• [Your assignment] Could you show all lines in the entries below that contain the string "develop"?

• [Input]

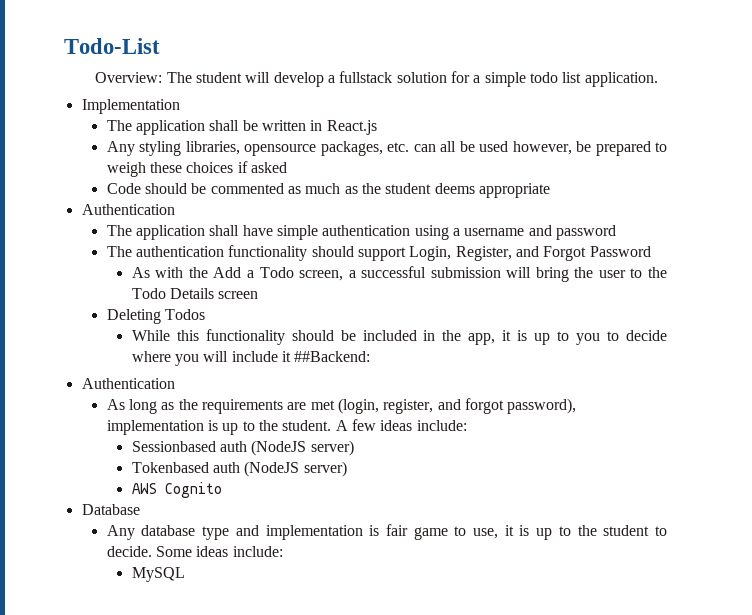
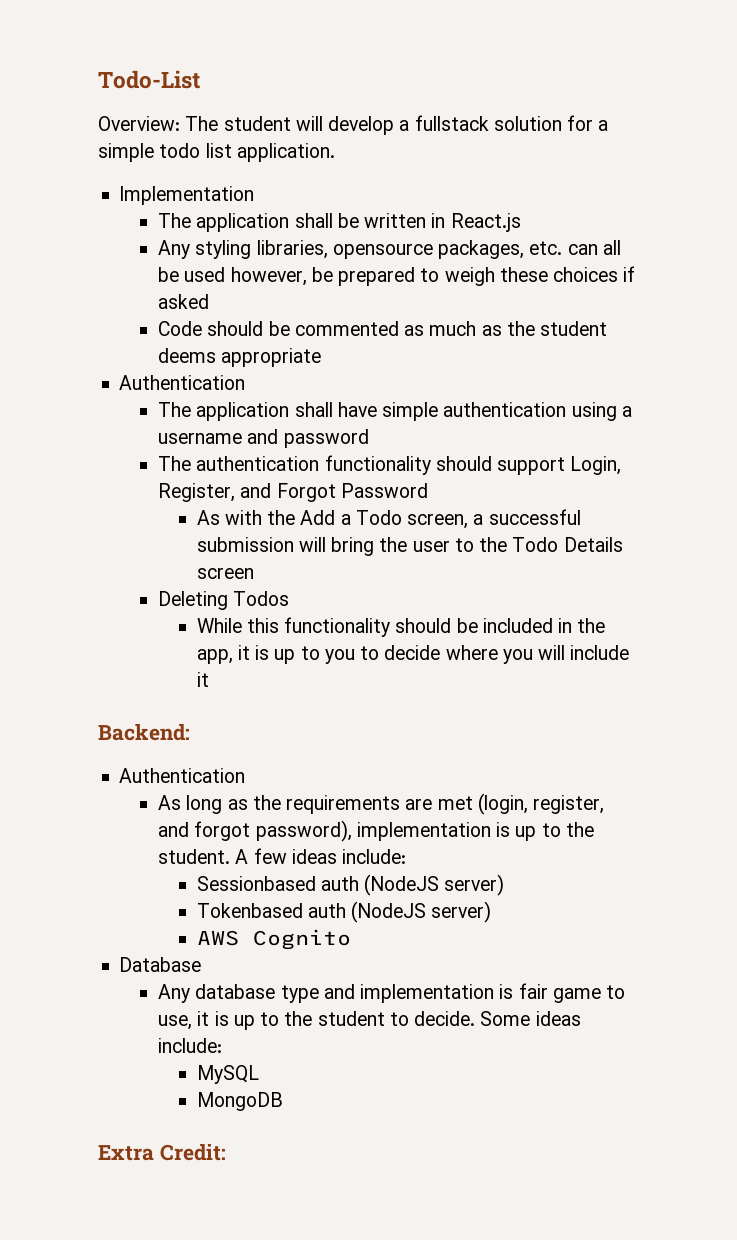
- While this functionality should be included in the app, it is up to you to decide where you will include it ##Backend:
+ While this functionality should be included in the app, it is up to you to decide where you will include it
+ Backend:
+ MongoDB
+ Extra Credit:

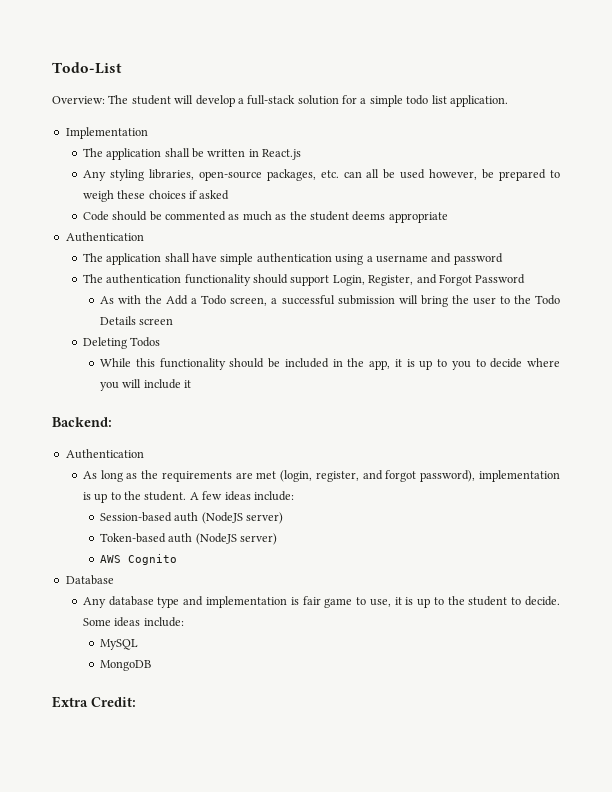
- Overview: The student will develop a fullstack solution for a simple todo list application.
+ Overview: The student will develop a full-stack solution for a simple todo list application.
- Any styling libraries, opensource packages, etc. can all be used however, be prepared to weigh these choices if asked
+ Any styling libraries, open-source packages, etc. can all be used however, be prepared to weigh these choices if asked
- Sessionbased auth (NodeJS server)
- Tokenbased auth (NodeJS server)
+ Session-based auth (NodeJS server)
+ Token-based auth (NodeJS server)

• [Answer section]
- Overview: The student will develop a fullstack solution for a simple todo list application.
+ Overview: The student will develop a full-stack solution for a simple todo list application.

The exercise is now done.